Patrick Holford makes many interesting claims during a promotional segment for Food Is Better Medicine Than Drugs on The Late Late Show.
Timestamp on video: 20:00 The Late Late Show, RTE Television. 3 November 2006
Patrick Holford: Every single section, on arthritis, on diabetes, hormonal imbalance, depression, attention deficit, etc. Every single chapter was checked by a professor who specialised in that area.
This means that somewhere, some cardiovascular/cardiology expert signed-off on the Food Is Better Medicine Than Drugs claim that the Number Needed to Treat for statins is 19,600. It would be fascinating to know the identity of this un-named reviewer, particularly as that claim was so outlandish that it was obvious to anyone else less than half a second after it hit the eyeball. And it only took that long because the eyeball was still fluttering with unfocused outrage at having been subjected to such nonsense.
Are the medical professors who signed off on the book content [the] same ones who will be [running] Holford’s training courses in nutrition, “taught by doctors for doctors”? I think we should be told.
I have no idea. The same commenter has introduced me to an exciting new area of academic endeavour: nervology is, “the science of the acquisition of chutzpah for the purpose of peddling woo”.
Is it possible that some of this cadre of reviewers are subject-matter specialists with a minor speciality in nervology?

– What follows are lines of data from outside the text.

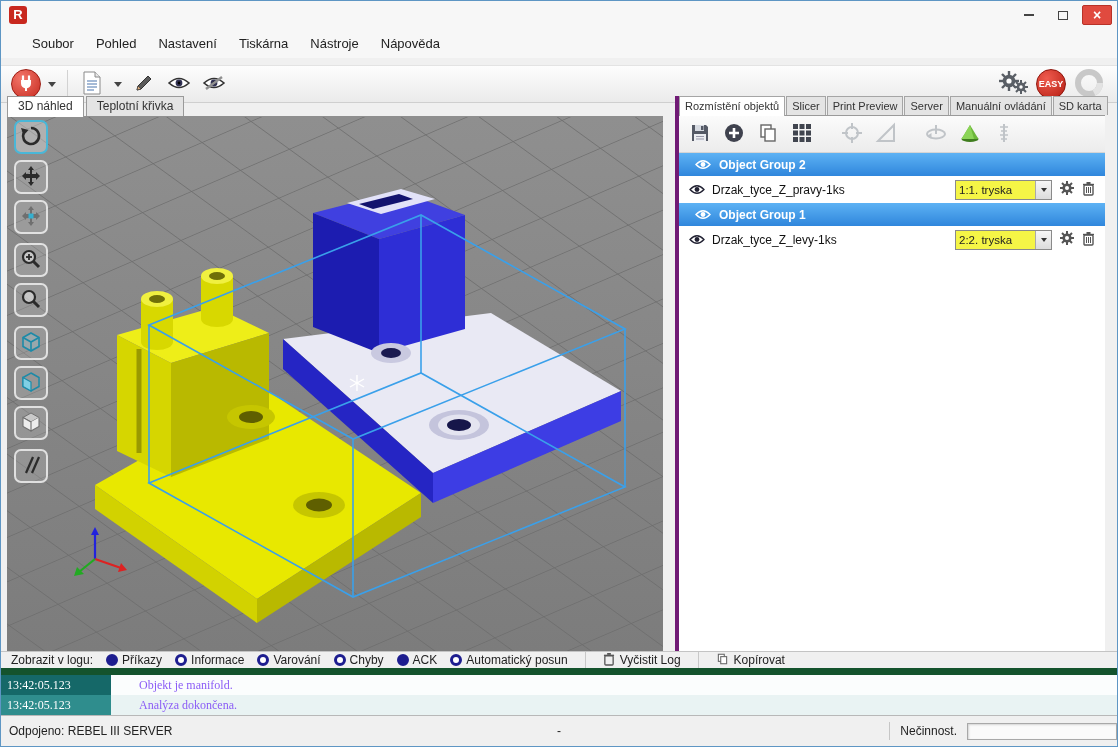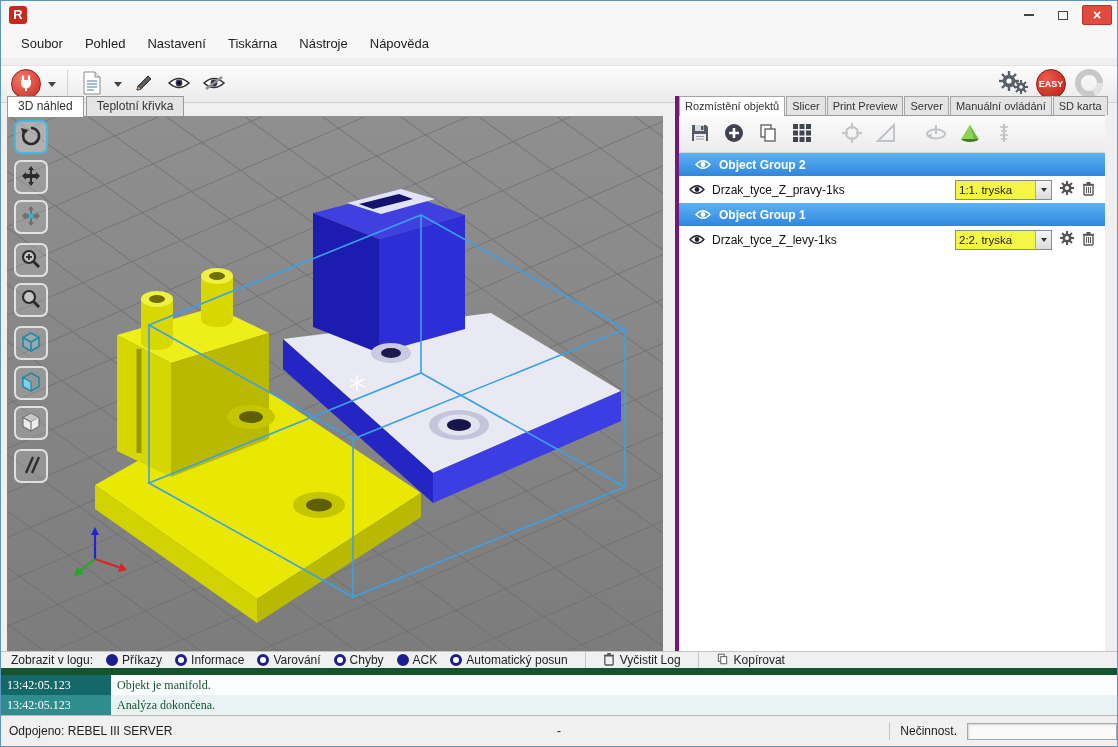--- a/index.html
+++ b/index.html
@@ -12,21 +12,21 @@
   .app-ico{position:absolute;left:8px;top:5px;width:18px;height:18px;background:#c8281e;border-radius:3px;
            color:#fff;font-weight:bold;font-size:13px;text-align:center;line-height:18px}
   #title{position:absolute;left:0;right:0;top:6px;text-align:center;color:#444;font-size:13px}
   #wincontrols{position:absolute;right:5px;top:4px;display:flex;gap:4px}
   .wc{width:30px;height:20px;display:flex;align-items:center;justify-content:center;color:#333;cursor:pointer}
   .wc .minbar{width:10px;height:2px;background:#444}
   .wc .maxbox{width:10px;height:9px;border:1.5px solid #444}
   .wc.close{background:#e04a3f;border:1px solid #b83228;border-radius:2px;color:#fff;font-size:14px;font-weight:bold}
 
   
-  #menubar{position:absolute;left:0;top:29px;width:100%;height:28px;background:#f7f7f7;display:flex;align-items:center;padding-left:9px}
+  #menubar{position:absolute;left:0;top:29px;width:100%;height:28px;background:#f7f7f7;display:flex;align-items:center;padding-left:20px}
   .menu-item{padding:0 11px;line-height:28px;font-size:13px;cursor:pointer}
 
   
   #toolbar{position:absolute;left:0;top:64px;width:100%;height:38px;
            background:linear-gradient(#fdfdfd,#ebebeb);border-top:1px solid #e3e3e3;border-bottom:1px solid #cfcfcf;
            display:flex;align-items:center;padding:0 10px;gap:5px}
   .tb-round{width:30px;height:30px;border-radius:50%;background:radial-gradient(circle at 35% 30%,#f3766a,#c62b20);
             border:1px solid #9e1d14;display:flex;align-items:center;justify-content:center;cursor:pointer}
   .caret{width:0;height:0;border-left:4px solid transparent;border-right:4px solid transparent;border-top:5px solid #444;display:inline-block}
   .tb-caret{width:12px;display:flex;justify-content:center;cursor:pointer}
@@ -77,21 +77,21 @@
   .dot.filled{background:#1d1d8f}
   .log-sep{width:1px;height:16px;background:#c8c8c8;margin:0 4px}
   .log-btn{display:flex;align-items:center;gap:5px;cursor:pointer}
 
   
   #logview{position:absolute;left:0;top:674px;width:100%;height:40px;background:#fff}
   .log-row{display:flex;height:20px;line-height:20px;font-family:Liberation Serif, serif;font-size:12px}
   .log-time{width:110px;color:#fff;padding-left:6px}
   .log-row.r0 .log-time{background:#156868}
   .log-row.r1 .log-time{background:#2f8d8d}
-  .log-msg{flex:1;color:#14532d;padding-left:6px}
+  .log-msg{flex:1;color:#8b5cf6;padding-left:28px}
   .log-row.r0{background:#fbfdfd}
   .log-row.r1{background:#e9f3f3}
 
   
   #statusbar{position:absolute;left:0;top:714px;width:100%;height:31px;background:#f0f0f0;border-top:1px solid #b8b8b8;
              display:flex;align-items:center}
   #status-left{padding-left:8px;flex:1}
   #status-center{position:absolute;left:50%;transform:translateX(-50%)}
   #status-right{display:flex;align-items:center;gap:10px;padding-right:0}
   .st-sep{width:1px;height:18px;background:#c6c6c6}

We definitely need to know the identity of the reviewers who signed-off on some of the more outrageous claims in Food Is Better Medicine Than Drugs.

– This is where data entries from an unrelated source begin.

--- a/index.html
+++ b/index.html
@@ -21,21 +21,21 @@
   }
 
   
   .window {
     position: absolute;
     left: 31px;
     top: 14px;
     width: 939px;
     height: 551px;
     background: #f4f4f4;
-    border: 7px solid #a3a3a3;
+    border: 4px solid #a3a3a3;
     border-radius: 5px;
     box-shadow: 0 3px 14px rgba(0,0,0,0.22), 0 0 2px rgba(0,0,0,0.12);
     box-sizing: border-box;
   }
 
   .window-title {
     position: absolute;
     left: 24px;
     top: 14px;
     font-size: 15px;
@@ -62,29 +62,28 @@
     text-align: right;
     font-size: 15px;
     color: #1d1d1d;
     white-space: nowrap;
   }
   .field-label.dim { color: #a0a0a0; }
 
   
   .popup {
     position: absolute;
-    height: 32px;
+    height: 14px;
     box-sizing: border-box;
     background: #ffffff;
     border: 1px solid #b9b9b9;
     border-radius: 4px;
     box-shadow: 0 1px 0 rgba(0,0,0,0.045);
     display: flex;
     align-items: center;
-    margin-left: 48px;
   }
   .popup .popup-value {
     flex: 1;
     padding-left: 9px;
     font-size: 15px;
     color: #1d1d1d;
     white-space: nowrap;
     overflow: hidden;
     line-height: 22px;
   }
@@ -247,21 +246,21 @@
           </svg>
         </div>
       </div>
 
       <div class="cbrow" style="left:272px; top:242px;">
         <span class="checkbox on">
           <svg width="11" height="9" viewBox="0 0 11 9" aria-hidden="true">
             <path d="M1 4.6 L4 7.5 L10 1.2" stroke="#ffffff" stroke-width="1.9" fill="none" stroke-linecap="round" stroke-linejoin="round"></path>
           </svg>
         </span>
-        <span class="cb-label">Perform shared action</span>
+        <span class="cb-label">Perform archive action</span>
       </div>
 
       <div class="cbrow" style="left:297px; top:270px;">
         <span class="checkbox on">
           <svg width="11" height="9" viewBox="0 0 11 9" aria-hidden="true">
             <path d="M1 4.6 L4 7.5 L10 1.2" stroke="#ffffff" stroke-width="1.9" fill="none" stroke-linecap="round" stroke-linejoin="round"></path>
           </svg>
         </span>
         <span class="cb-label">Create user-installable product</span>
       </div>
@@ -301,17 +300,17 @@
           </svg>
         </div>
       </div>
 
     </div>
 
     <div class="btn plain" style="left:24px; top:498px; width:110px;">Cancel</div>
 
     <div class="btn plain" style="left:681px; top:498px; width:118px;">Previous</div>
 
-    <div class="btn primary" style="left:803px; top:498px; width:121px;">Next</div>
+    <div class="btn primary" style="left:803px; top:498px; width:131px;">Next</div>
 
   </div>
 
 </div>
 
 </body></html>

Don’t know if it is related to this but Ben Goldacre notes a perpetual motion machine is “validated as working by eight unnamed independent scientists and engineers “with multiple PhDs from world-class universities” (although sadly they’ve declined to name them, citing mutually binding non-disclosure agreements)”. I would imagine you would be told that something similar precludes you learning who reviewed which sections of the book but I hope I’m wrong.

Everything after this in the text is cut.